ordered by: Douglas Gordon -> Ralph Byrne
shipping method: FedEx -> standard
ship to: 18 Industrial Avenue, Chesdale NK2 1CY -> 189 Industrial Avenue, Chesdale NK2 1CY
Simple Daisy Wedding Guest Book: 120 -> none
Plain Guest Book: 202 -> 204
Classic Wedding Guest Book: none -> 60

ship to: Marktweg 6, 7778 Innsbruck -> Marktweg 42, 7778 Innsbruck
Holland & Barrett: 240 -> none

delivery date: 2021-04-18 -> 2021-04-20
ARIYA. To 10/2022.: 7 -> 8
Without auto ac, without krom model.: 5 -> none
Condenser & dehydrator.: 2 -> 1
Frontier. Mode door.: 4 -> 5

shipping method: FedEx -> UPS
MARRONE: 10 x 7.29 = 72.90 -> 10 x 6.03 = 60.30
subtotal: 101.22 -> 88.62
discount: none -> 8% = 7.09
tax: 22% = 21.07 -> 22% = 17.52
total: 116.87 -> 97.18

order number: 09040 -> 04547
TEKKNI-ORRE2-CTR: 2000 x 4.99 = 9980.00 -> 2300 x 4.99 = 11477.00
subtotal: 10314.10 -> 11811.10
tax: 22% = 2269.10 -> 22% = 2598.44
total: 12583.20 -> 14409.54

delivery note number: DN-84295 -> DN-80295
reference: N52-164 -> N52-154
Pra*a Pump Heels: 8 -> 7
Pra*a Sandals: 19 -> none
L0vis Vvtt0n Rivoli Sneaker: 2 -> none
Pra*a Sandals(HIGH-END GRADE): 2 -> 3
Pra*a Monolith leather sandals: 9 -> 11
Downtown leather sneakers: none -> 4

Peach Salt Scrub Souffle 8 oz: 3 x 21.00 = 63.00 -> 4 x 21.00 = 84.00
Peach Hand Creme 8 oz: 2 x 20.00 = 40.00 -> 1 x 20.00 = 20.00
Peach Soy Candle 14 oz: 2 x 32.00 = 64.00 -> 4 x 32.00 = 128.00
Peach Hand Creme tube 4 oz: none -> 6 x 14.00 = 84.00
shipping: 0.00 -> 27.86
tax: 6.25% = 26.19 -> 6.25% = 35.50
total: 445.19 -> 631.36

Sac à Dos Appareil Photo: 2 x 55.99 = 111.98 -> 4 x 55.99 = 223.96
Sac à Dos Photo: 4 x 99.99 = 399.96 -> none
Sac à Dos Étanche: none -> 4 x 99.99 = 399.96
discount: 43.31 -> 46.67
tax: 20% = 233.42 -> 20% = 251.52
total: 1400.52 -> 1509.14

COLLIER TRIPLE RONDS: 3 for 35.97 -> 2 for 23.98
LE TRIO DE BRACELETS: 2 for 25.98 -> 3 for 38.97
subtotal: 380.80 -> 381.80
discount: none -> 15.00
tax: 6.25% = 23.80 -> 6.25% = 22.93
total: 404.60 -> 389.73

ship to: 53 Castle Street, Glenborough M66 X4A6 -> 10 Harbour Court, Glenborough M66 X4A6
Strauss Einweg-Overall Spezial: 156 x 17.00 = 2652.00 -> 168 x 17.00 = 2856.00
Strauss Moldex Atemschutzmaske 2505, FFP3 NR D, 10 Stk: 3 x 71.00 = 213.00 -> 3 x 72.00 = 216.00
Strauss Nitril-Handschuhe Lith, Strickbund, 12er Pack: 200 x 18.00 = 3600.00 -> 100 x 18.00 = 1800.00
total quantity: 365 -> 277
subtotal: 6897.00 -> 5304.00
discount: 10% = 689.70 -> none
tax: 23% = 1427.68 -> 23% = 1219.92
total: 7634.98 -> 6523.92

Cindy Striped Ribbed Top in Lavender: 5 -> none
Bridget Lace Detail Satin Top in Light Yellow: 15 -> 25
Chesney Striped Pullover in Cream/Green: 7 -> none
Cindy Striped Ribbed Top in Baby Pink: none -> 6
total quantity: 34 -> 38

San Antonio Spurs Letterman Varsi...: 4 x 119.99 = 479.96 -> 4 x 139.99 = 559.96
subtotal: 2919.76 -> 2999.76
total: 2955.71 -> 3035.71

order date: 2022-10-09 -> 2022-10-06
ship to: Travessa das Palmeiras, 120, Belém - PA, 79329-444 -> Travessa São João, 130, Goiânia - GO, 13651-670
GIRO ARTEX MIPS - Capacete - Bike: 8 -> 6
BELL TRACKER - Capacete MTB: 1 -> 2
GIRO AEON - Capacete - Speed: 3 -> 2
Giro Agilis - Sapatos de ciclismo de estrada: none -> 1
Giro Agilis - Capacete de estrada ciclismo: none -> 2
------------------------------------------------
### GOAL OF THE EXERCISE
The required output is the entries from their opening line through the line holding "order number: 09040 -> 04547", repeated exactly, with both end lines kept.

### TASK RESULT
ordered by: Douglas Gordon -> Ralph Byrne
shipping method: FedEx -> standard
ship to: 18 Industrial Avenue, Chesdale NK2 1CY -> 189 Industrial Avenue, Chesdale NK2 1CY
Simple Daisy Wedding Guest Book: 120 -> none
Plain Guest Book: 202 -> 204
Classic Wedding Guest Book: none -> 60

ship to: Marktweg 6, 7778 Innsbruck -> Marktweg 42, 7778 Innsbruck
Holland & Barrett: 240 -> none

delivery date: 2021-04-18 -> 2021-04-20
ARIYA. To 10/2022.: 7 -> 8
Without auto ac, without krom model.: 5 -> none
Condenser & dehydrator.: 2 -> 1
Frontier. Mode door.: 4 -> 5

shipping method: FedEx -> UPS
MARRONE: 10 x 7.29 = 72.90 -> 10 x 6.03 = 60.30
subtotal: 101.22 -> 88.62
discount: none -> 8% = 7.09
tax: 22% = 21.07 -> 22% = 17.52
total: 116.87 -> 97.18

order number: 09040 -> 04547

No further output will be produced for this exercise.